Note: I don’t get these same things every time, or every time I’m driving or anything like that. But I do almost exclusively order ground-beef items at Taco Bell. Sorry, but the chicken doesn’t do it for me. If it’s your thing, great, and feel free to swap in chicken items where they correspond to those below.

Dining room only:

1) Volcano Taco: For me, the rare opportunity to eat Taco Bell while sitting means I am certainly getting a Volcano Taco, the best new menu item of the last five years. Sometimes I even get Volcano Tacos while driving and just deal with the inevitable Lava sauce stains on my shirt and jeans. They’re that good. They’re built like regular crunchy tacos, but they come in a red shell — which is novel — and they’re swimming in cheesy, fiery hot Lava sauce, which is incredible.

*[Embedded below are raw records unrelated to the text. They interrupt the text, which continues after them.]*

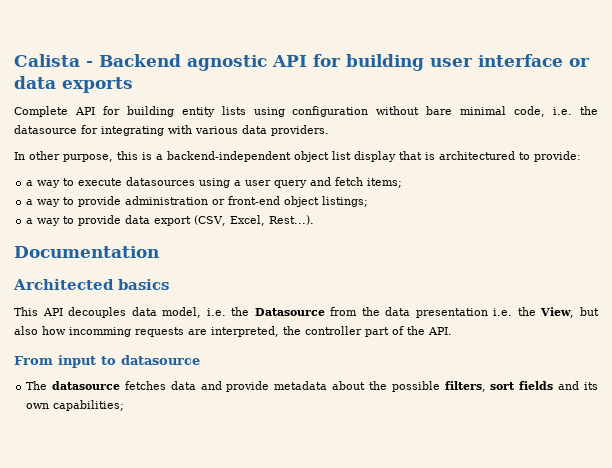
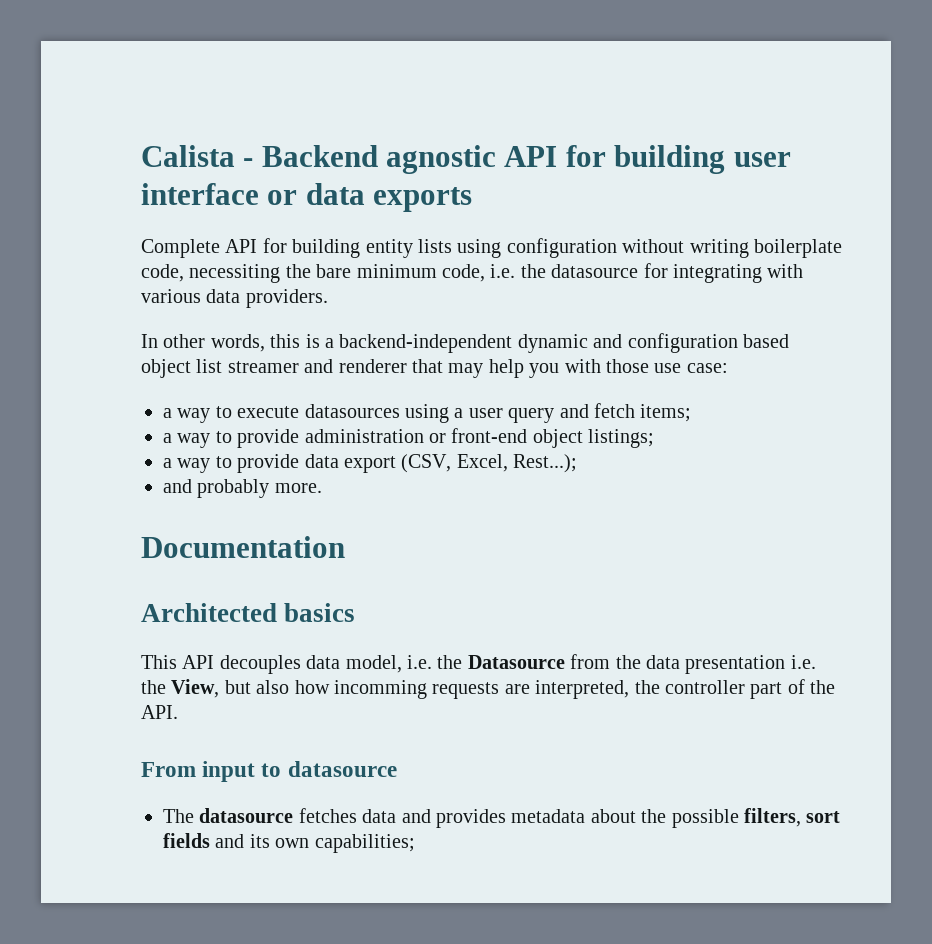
- Complete API for building entity lists using configuration without bare minimal code, i.e. the datasource for integrating with various data providers.
+ Complete API for building entity lists using configuration without writing boilerplate code, necessiting the bare minimum code, i.e. the datasource for integrating with various data providers.
- In other purpose, this is a backend-independent object list display that is architectured to provide:
+ In other words, this is a backend-independent dynamic and configuration based object list streamer and renderer that may help you with those use case:
- a way to provide data export (CSV, Excel, Rest...).
+ a way to provide data export (CSV, Excel, Rest...);
+ and probably more.
- The datasource fetches data and provide metadata about the possible filters, sort fields and its own capabilities;
+ The datasource fetches data and provides metadata about the possible filters, sort fields and its own capabilities;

2) Baja Beef Gordita: I’m not even sure if the Baja Gorditas are technically on the menu anymore, but I’ve never had a Taco Bell employee balk at the order. Gorditas from Taco Bell, you may know, are Taco Bell stuff in pillowy, pita-like flatbread. Baja means it comes with Pepper Jack sauce instead of “Supreme,” which everyone knows is Taco Bell Spanish for “with Sour Cream.” It’s sort of floppy and messy, so driving while eating it is only for seasoned experts. I usually order mine with no tomatoes, as is the case with all the tomato-bearing items listed here.

For mobile users:

1) Crunchwrap Supreme: To date the only Taco Bell menu item that has inspired me to write poetry, the Crunchwrap Supreme is basically all of the Taco Bell stuff — lettuce, beef, nacho cheese, sour cream, and crunchy tortilla — wrapped up into one soft tortilla and grilled. It’s the ideal way to cram all the best Taco Bell flavors into one package, keep it crunchy and make it portable, and it’s among the greatest innovations in the post-Glen Bell-era of Mexican-inspired fast food.

2) MexiMelt: A MexiMelt is like a soft taco, only there’s no lettuce, they use the melty tri-color cheese that’s in some items, and they seal it all up so it’s perfect for driving. Also, the name “MexiMelt” will never not be funny to me. Taco Bell!

All situations:

Cheesy Gordita Crunch: The Cheesy Gordita Crunch is my favorite thing to order at Taco Bell. It’s an awesome carb bomb featuring a gordita shell affixed to a crunchy taco shell by melted cheese, filled with ground beef and covered with the Pepper Jack sauce. And it’s a feat of engineering: The taco-shell skeleton provides support for the soft flesh of gordita on the outside, so it has the strength the gordita lacks but doesn’t crumble like a crunchy taco when you bite into it. Sometimes it’s not on the menu but they’ll always make it for you.